═══ Raw data ═══

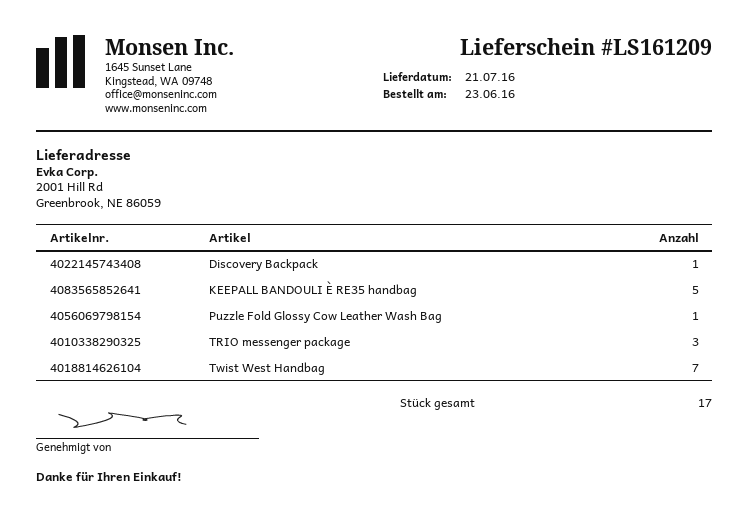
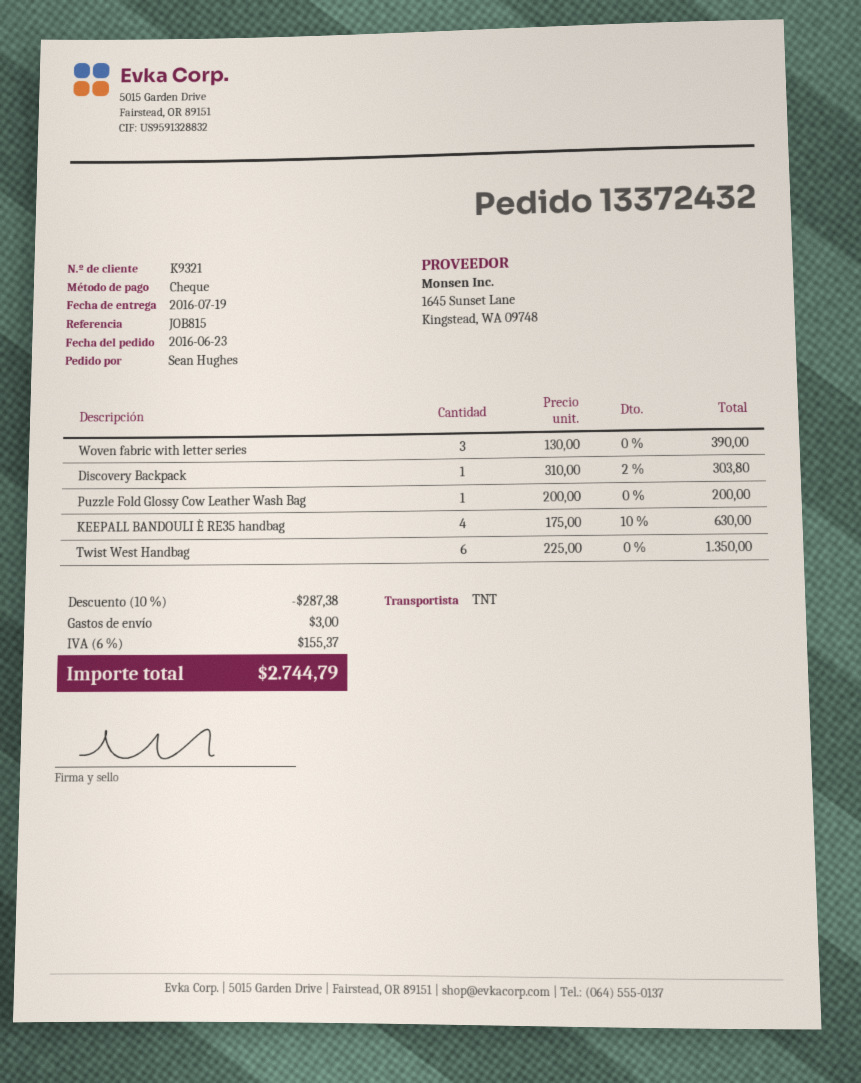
delivery date: 2016-07-21 -> 2016-07-19
KEEPALL BANDOULI È RE35 handbag: 5 -> 4
TRIO messenger package: 3 -> none
Twist West Handbag: 7 -> 6
Woven fabric with letter series: none -> 3

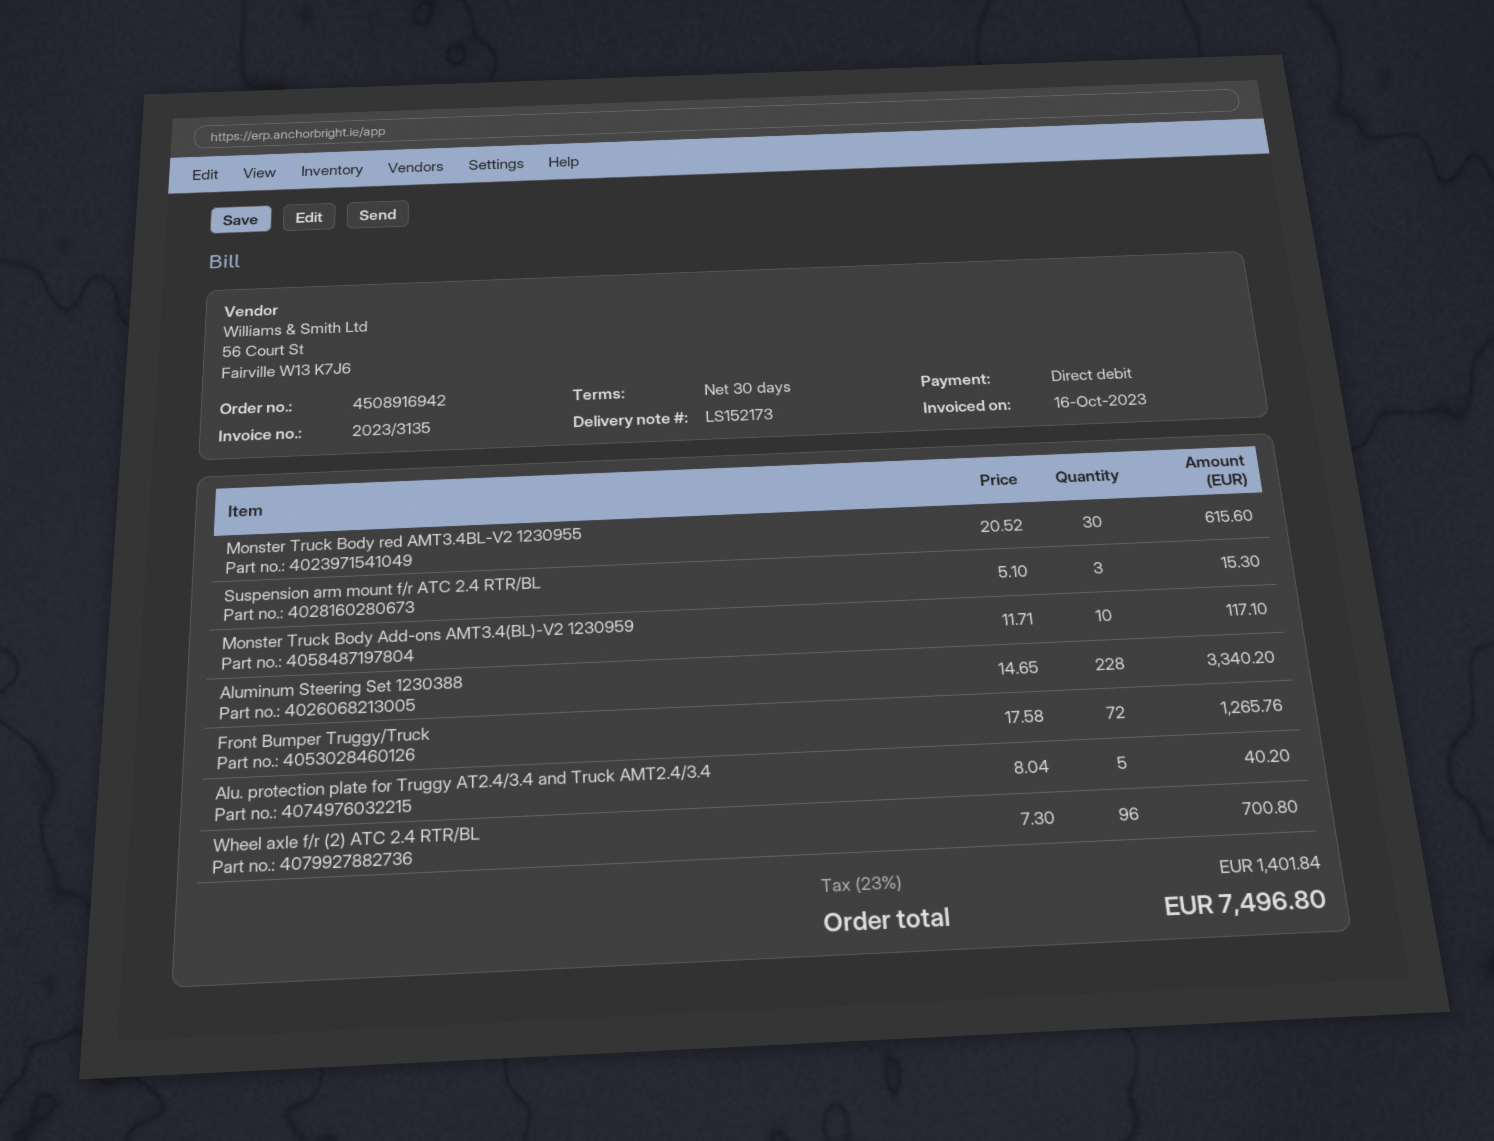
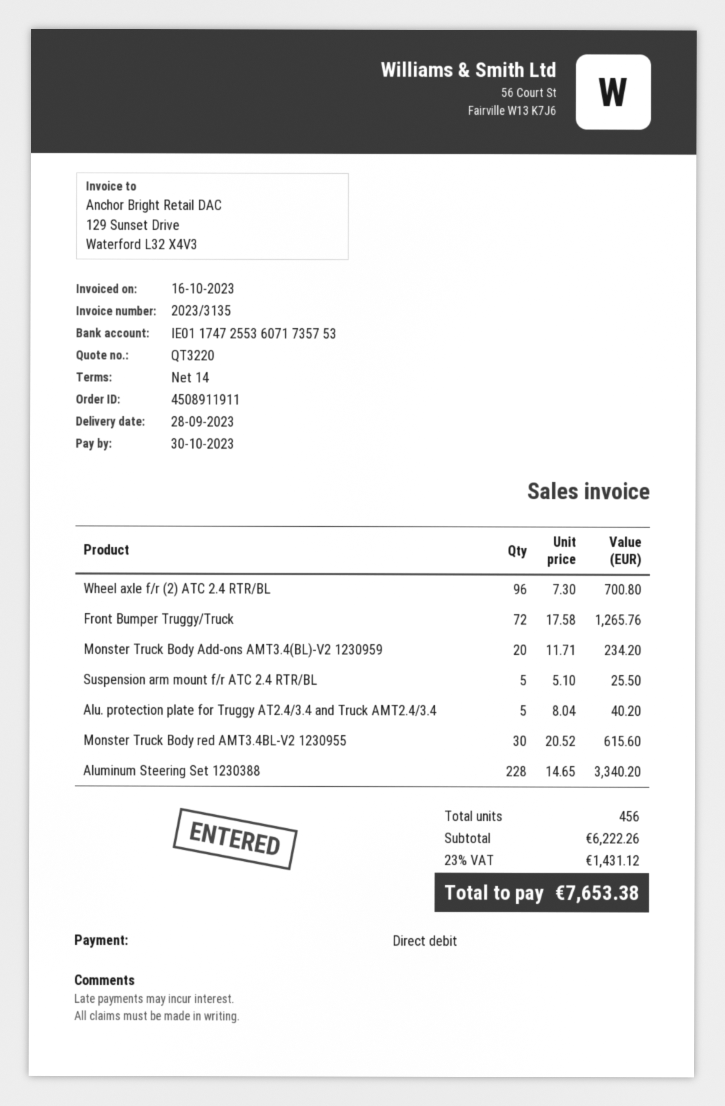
order number: 4508916942 -> 4508911911
payment terms: 30 days -> 14 days
Suspension arm mount f/r ATC 2.4 RTR/BL: 3 x 5.10 = 15.30 -> 5 x 5.10 = 25.50
Monster Truck Body Add-ons AMT3.4(BL)-V2 1230959: 10 x 11.71 = 117.10 -> 20 x 11.71 = 234.20
tax: 23% = 1401.84 -> 23% = 1431.12
total: 7496.80 -> 7653.38

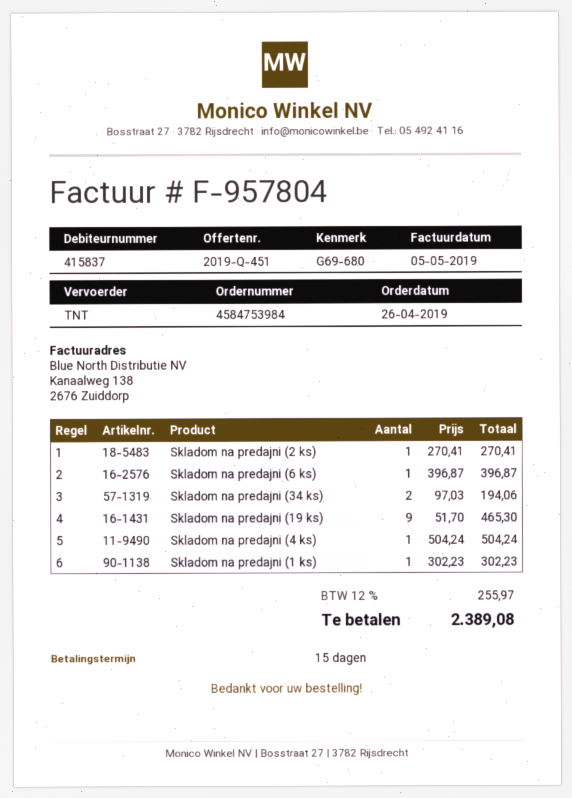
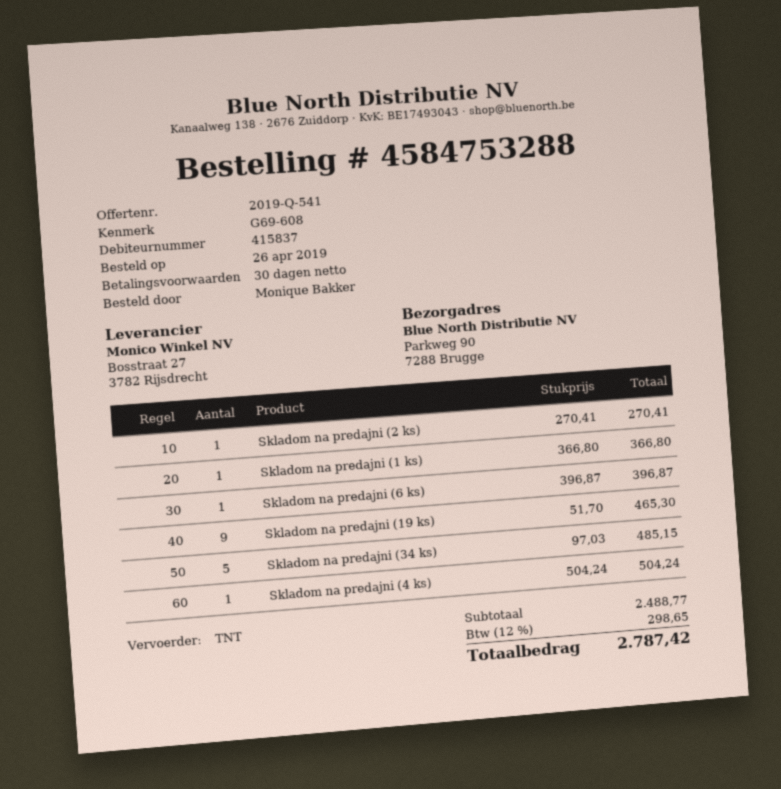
quote number: 2019-Q-451 -> 2019-Q-541
order number: 4584753984 -> 4584753288
payment terms: 15 days -> 30 days
reference: G69-680 -> G69-608
Skladom na predajni (34 ks): 2 x 97.03 = 194.06 -> 5 x 97.03 = 485.15
Skladom na predajni (1 ks): 1 x 302.23 = 302.23 -> 1 x 366.80 = 366.80
tax: 12% = 255.97 -> 12% = 298.65
total: 2389.08 -> 2787.42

═══

* Task: Where a line in the material contains "order", copy that line.

* Worked solution:
order number: 4508916942 -> 4508911911
order number: 4584753984 -> 4584753288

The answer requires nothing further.